Ended up doing 16 two minute intervals w/ one minute slow recovery -- 8 on the LateralX and then 8 on the Assault Bike -- all about as hard as I could push for 2 minutes. Did a 10 minute C/D after.
Also have done weight supersets today as well -- so far six sets of shoulders, chest and legs -- all complex moves. Tomorrow is my off day. Much needed.
2' intervals with 1' recovery are pretty (bleep) challenging. I think that's nice work. Sixteen is lots!
IMO, this issue of navigating heat - which is always relative to our routine climate, and means not only heat but also humidity and our own physiological responses to both - is a challenge, and puzzle.

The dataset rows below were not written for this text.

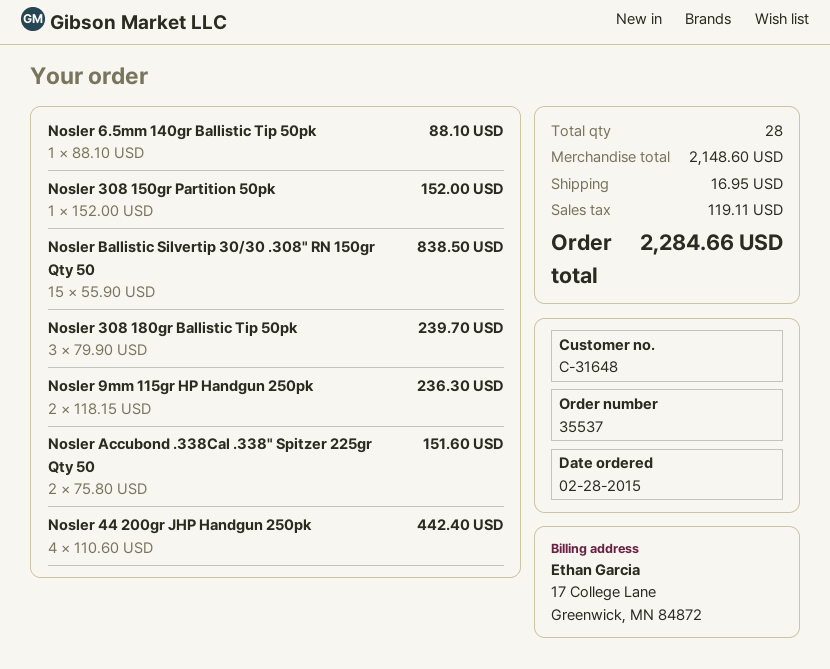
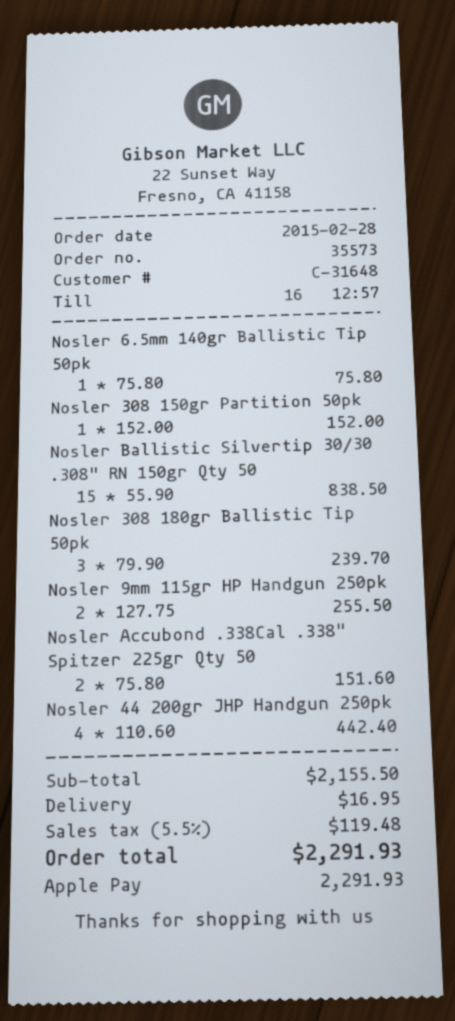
order number: 35537 -> 35573
Nosler 6.5mm 140gr Ballistic Tip 50pk: 1 x 88.10 = 88.10 -> 1 x 75.80 = 75.80
Nosler 9mm 115gr HP Handgun 250pk: 2 x 118.15 = 236.30 -> 2 x 127.75 = 255.50
subtotal: 2148.60 -> 2155.50
tax: 119.11 -> 119.48
total: 2284.66 -> 2291.93

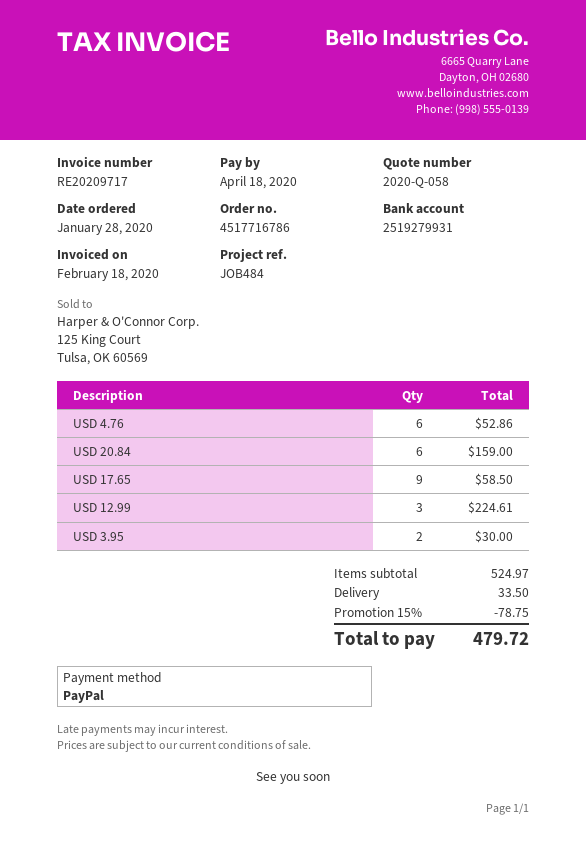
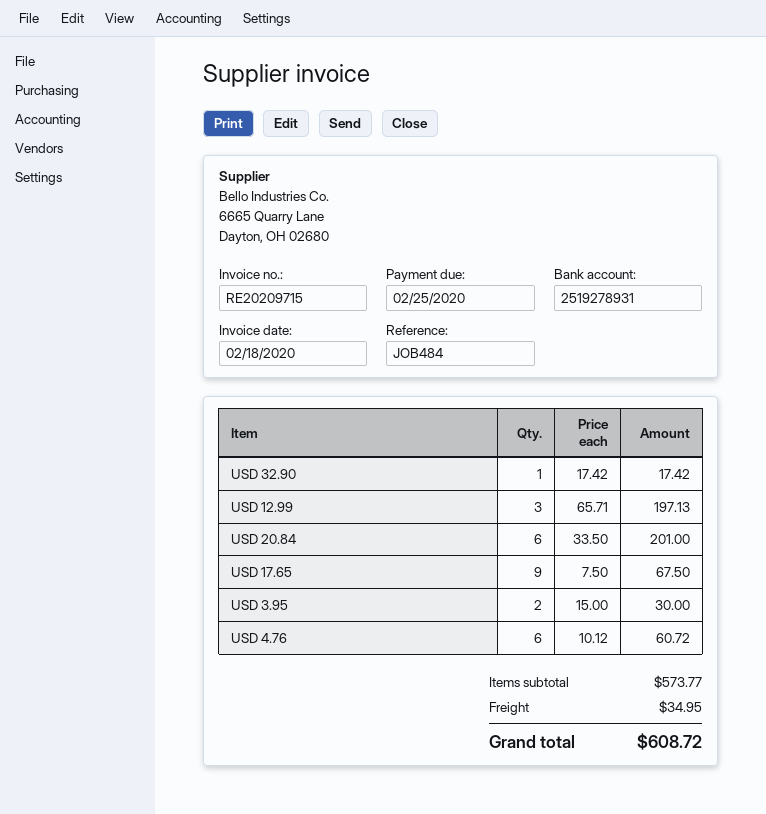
invoice number: RE20209717 -> RE20209715
due date: 2020-04-18 -> 2020-02-25
bank account: 2519279931 -> 2519278931
USD 4.76: 6 for 52.86 -> 6 for 60.72
USD 20.84: 6 for 159.00 -> 6 for 201.00
USD 17.65: 9 for 58.50 -> 9 for 67.50
USD 12.99: 3 for 224.61 -> 3 for 197.13
USD 32.90: none -> 1 for 17.42
subtotal: 524.97 -> 573.77
discount: 15% = 78.75 -> none
shipping: 33.50 -> 34.95
total: 479.72 -> 608.72

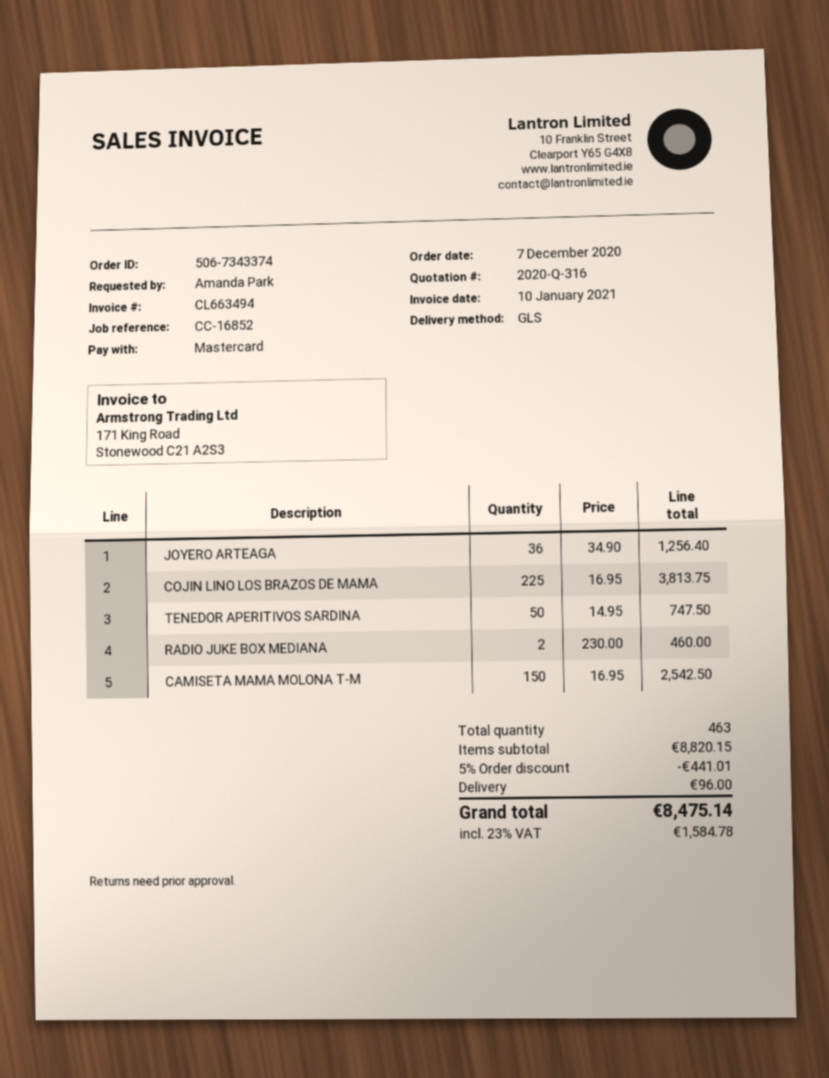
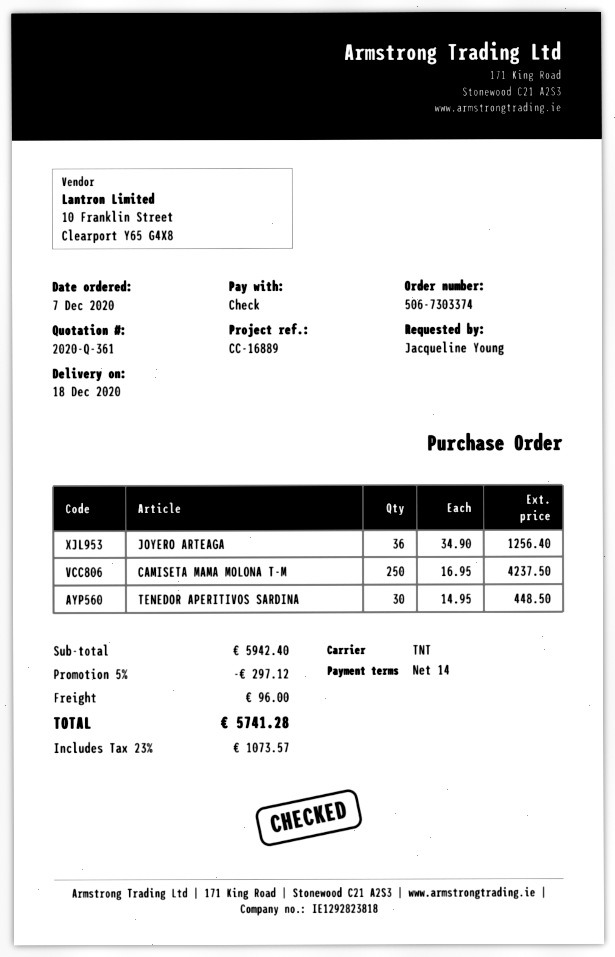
quote number: 2020-Q-316 -> 2020-Q-361
order number: 506-7343374 -> 506-7303374
reference: CC-16852 -> CC-16889
ordered by: Amanda Park -> Jacqueline Young
payment method: Mastercard -> cheque
shipping method: GLS -> TNT
COJIN LINO LOS BRAZOS DE MAMA: 225 x 16.95 = 3813.75 -> none
TENEDOR APERITIVOS SARDINA: 50 x 14.95 = 747.50 -> 30 x 14.95 = 448.50
RADIO JUKE BOX MEDIANA: 2 x 230.00 = 460.00 -> none
CAMISETA MAMA MOLONA T-M: 150 x 16.95 = 2542.50 -> 250 x 16.95 = 4237.50
subtotal: 8820.15 -> 5942.40
discount: 5% = 441.01 -> 5% = 297.12
tax: 23% = 1584.78 -> 23% = 1073.57
total: 8475.14 -> 5741.28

I lived in Reno NV (OK, Sparks) one summer, and found the challenges very different to what I find at home in Michigan. In Michigan, I perceive my sweat and therefore the need for hydration as more evident. Out in the high desert, it was more like fatigue (really hydration issues) mysteriously arrived with the heat - I didn't perceive sweat at all because it instantly evaporated.
@MikePfirrman, I know you're a transplant, but have been there in the SW for a while now. But I know that the adaptation is . . . interesting.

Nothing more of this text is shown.